* [Your goal]: With the pictures set aside, reproduce each entry precisely as it reads.

* [Material provided]:
----

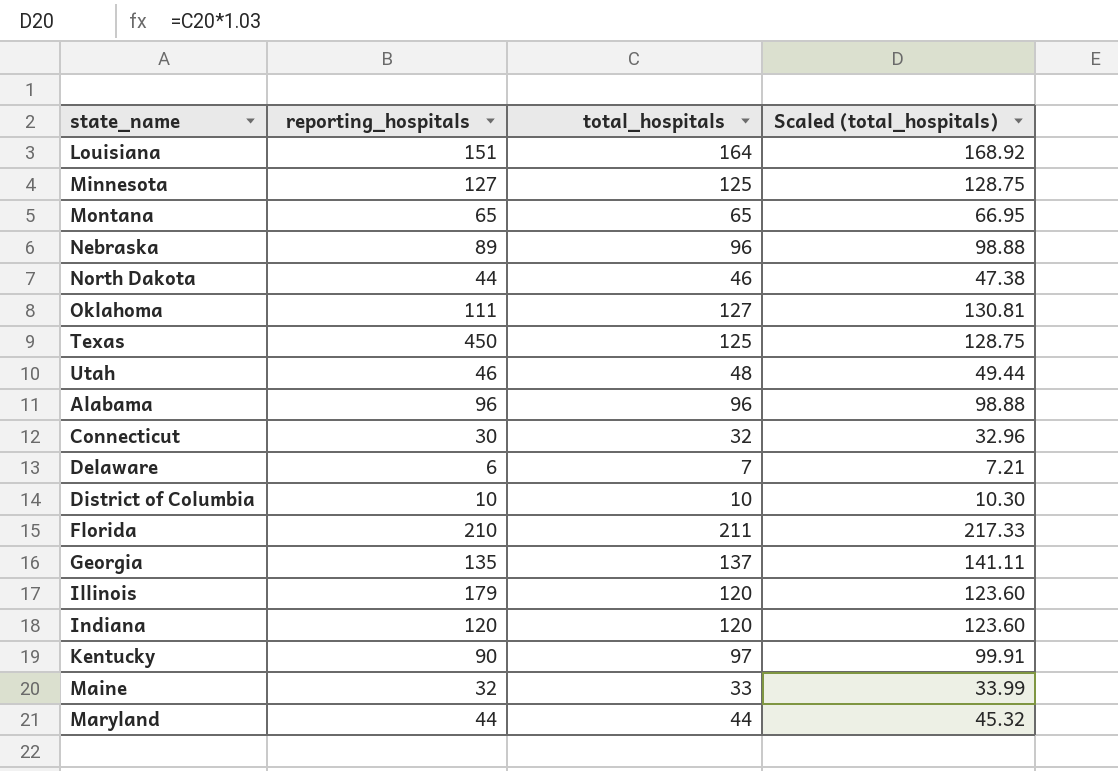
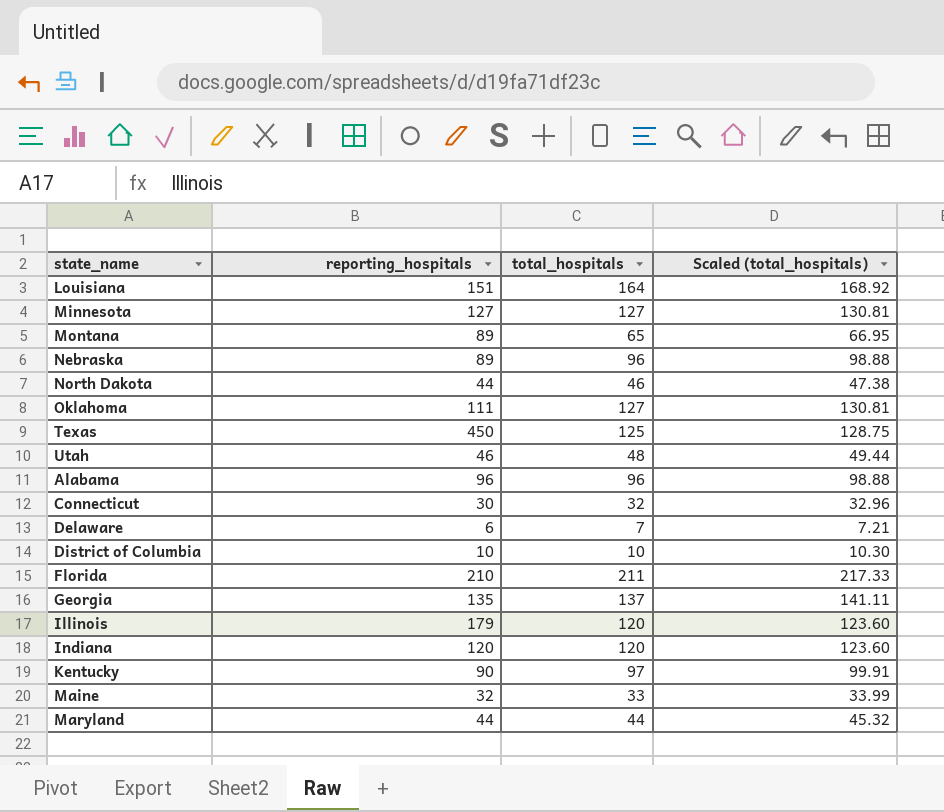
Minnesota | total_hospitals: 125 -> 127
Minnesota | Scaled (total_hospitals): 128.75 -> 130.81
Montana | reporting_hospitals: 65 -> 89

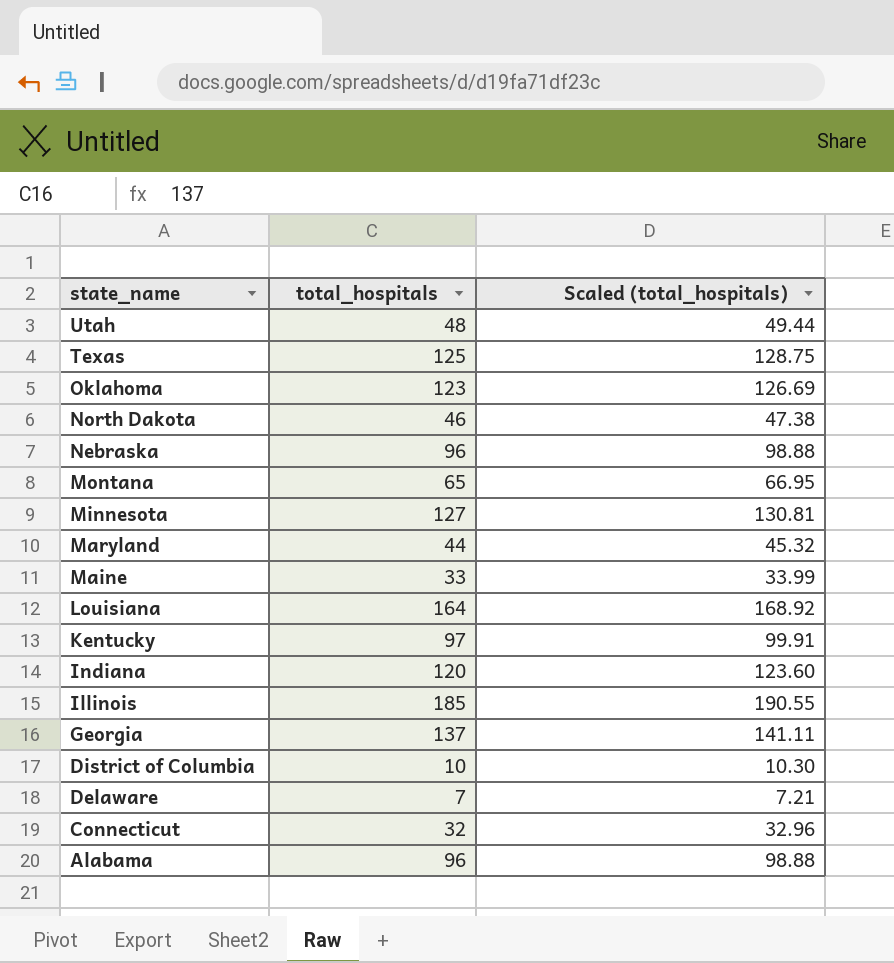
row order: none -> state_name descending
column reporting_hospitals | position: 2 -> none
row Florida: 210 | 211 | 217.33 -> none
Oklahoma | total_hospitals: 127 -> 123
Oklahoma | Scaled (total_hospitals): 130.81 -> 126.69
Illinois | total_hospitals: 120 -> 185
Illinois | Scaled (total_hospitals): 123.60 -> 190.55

----

* [Response to the task]:
Minnesota | total_hospitals: 125 -> 127
Minnesota | Scaled (total_hospitals): 128.75 -> 130.81
Montana | reporting_hospitals: 65 -> 89

row order: none -> state_name descending
column reporting_hospitals | position: 2 -> none
row Florida: 210 | 211 | 217.33 -> none
Oklahoma | total_hospitals: 127 -> 123
Oklahoma | Scaled (total_hospitals): 130.81 -> 126.69
Illinois | total_hospitals: 120 -> 185
Illinois | Scaled (total_hospitals): 123.60 -> 190.55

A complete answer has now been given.